Copy all the entries word for word, but omit the pictures.
:: Provided information ::
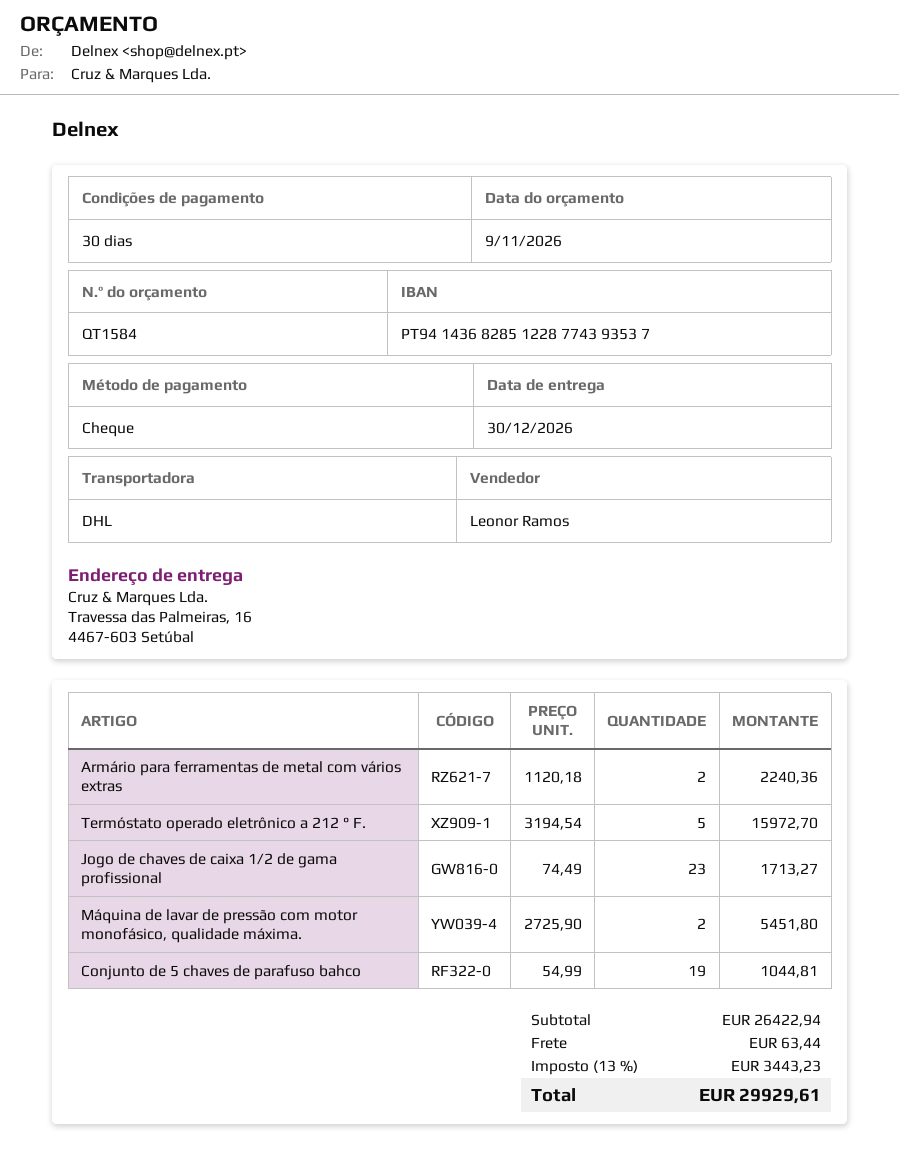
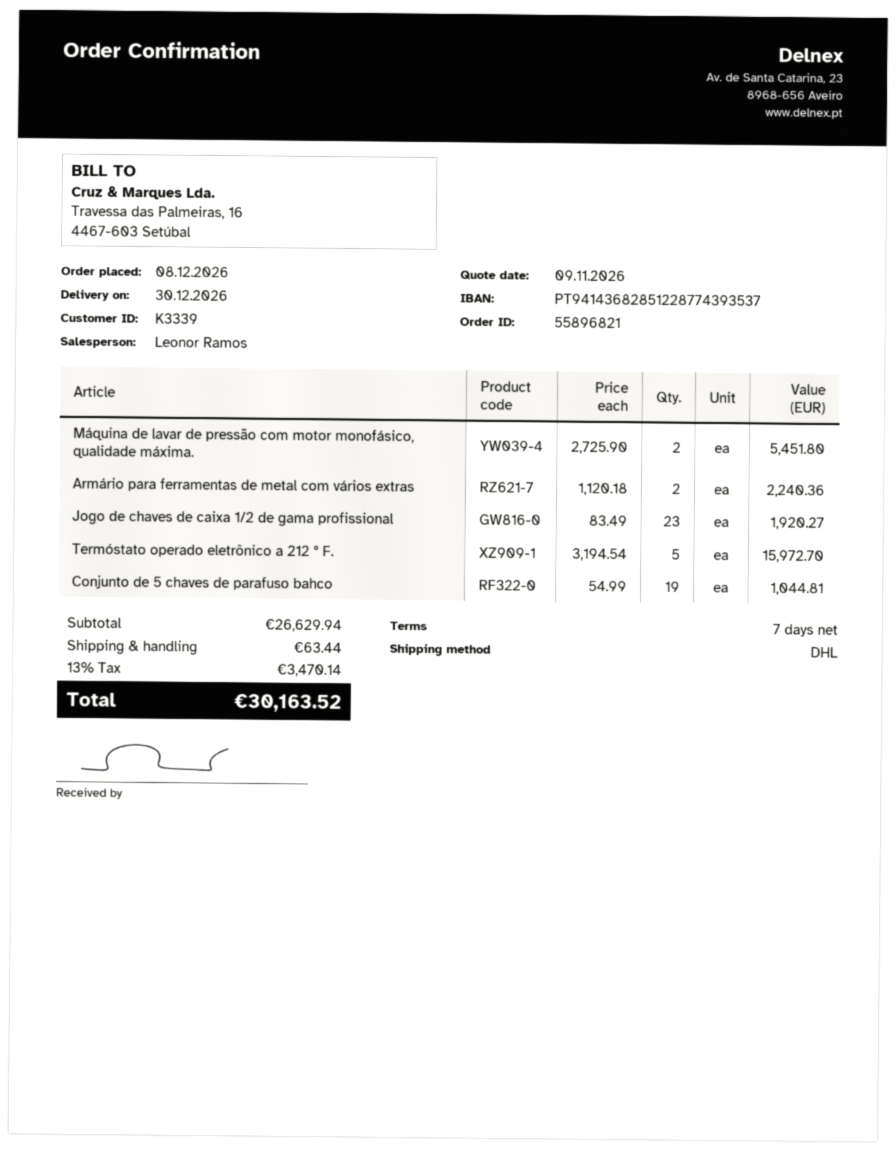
payment terms: 30 days -> 7 days
Jogo de chaves de caixa 1/2 de gama profissional: 23 x 74.49 = 1713.27 -> 23 x 83.49 = 1920.27
subtotal: 26422.94 -> 26629.94
tax: 13% = 3443.23 -> 13% = 3470.14
total: 29929.61 -> 30163.52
:::
Exercise answer —
payment terms: 30 days -> 7 days
Jogo de chaves de caixa 1/2 de gama profissional: 23 x 74.49 = 1713.27 -> 23 x 83.49 = 1920.27
subtotal: 26422.94 -> 26629.94
tax: 13% = 3443.23 -> 13% = 3470.14
total: 29929.61 -> 30163.52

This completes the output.